_Aim of the exercise:_
Each line of the material below with the word "span" is to be reported.

━━━ Task inputs

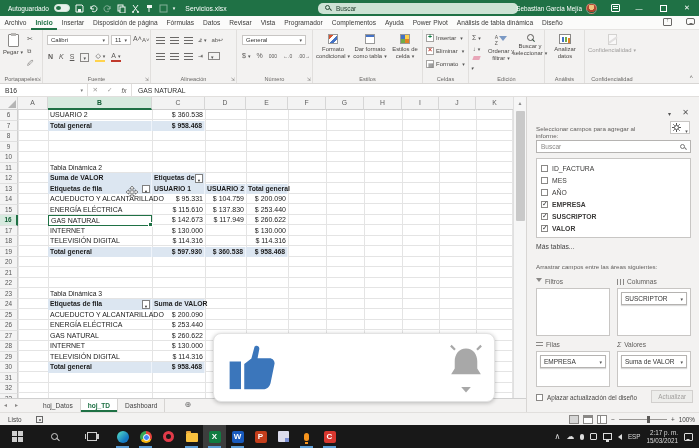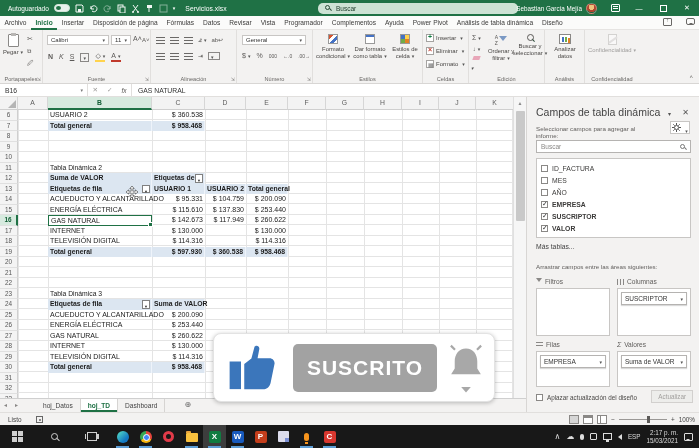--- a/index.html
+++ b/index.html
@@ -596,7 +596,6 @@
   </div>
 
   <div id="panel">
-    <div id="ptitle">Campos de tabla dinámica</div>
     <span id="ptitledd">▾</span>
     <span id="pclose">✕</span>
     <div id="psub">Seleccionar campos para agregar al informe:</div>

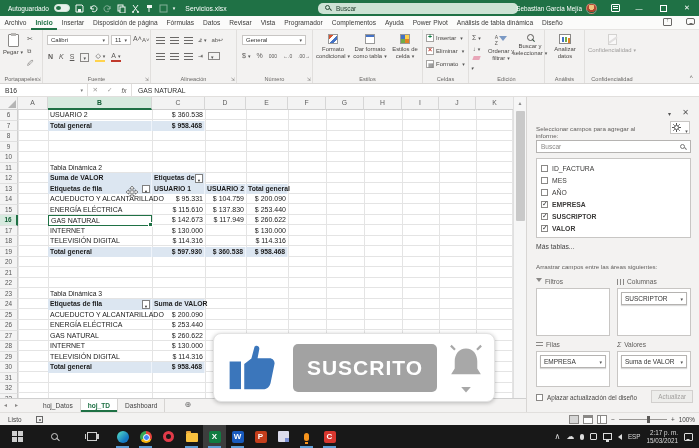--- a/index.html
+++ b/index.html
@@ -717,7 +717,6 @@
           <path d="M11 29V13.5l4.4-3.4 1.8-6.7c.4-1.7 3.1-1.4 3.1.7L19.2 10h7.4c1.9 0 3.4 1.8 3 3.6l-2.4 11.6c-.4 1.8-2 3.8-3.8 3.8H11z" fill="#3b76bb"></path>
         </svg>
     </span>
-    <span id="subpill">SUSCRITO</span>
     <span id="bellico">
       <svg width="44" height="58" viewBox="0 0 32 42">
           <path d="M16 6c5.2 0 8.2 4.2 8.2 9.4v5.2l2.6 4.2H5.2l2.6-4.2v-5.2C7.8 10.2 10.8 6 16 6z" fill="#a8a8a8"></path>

━━━━━━

_Problem solution:_
     <span id="ptitledd">▾</span>
     <span id="pclose">✕</span>
     </span>
-    <span id="subpill">SUSCRITO</span>
     <span id="bellico">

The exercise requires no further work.